## THE TASK
Every entry below should be transcribed exactly; pictures stay out of the copy.

(Change listing data)
▬▬▬▬▬▬▬▬▬▬

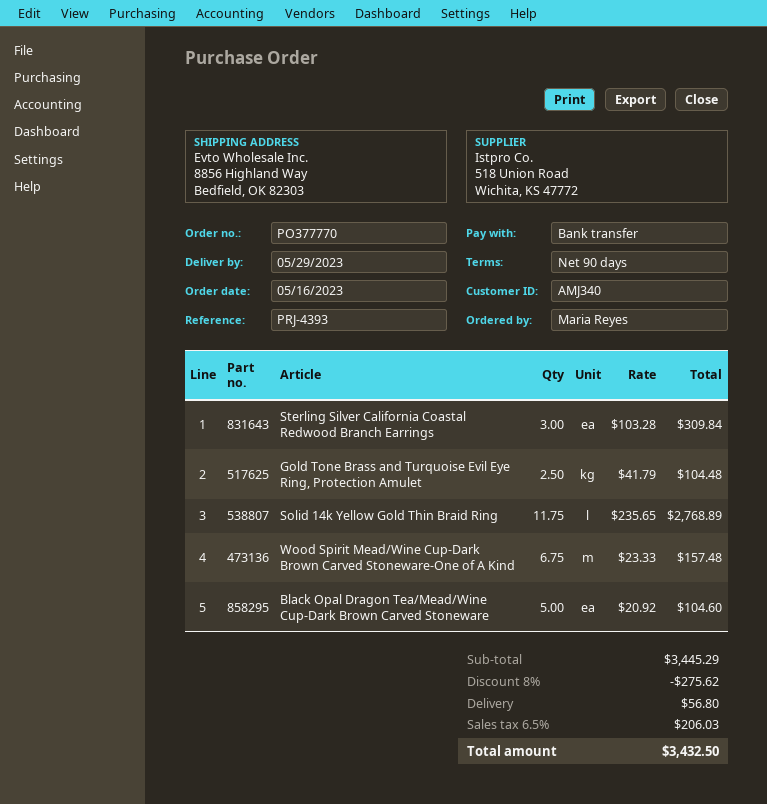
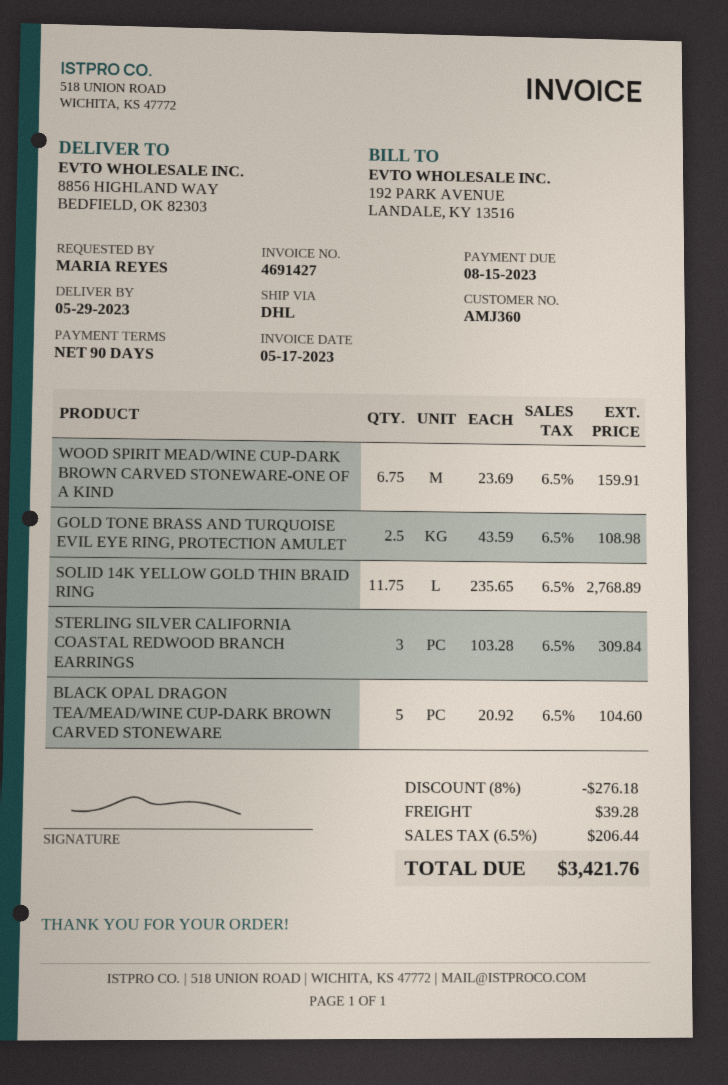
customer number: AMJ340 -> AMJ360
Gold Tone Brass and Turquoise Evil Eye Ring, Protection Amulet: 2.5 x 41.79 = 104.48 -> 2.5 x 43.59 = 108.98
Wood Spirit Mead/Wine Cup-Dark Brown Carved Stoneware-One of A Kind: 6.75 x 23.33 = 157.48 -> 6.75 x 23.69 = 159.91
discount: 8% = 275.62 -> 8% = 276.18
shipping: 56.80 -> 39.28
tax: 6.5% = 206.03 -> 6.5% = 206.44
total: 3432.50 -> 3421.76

▬▬▬▬▬▬▬▬▬▬

## EXERCISE RESPONSE
customer number: AMJ340 -> AMJ360
Gold Tone Brass and Turquoise Evil Eye Ring, Protection Amulet: 2.5 x 41.79 = 104.48 -> 2.5 x 43.59 = 108.98
Wood Spirit Mead/Wine Cup-Dark Brown Carved Stoneware-One of A Kind: 6.75 x 23.33 = 157.48 -> 6.75 x 23.69 = 159.91
discount: 8% = 275.62 -> 8% = 276.18
shipping: 56.80 -> 39.28
tax: 6.5% = 206.03 -> 6.5% = 206.44
total: 3432.50 -> 3421.76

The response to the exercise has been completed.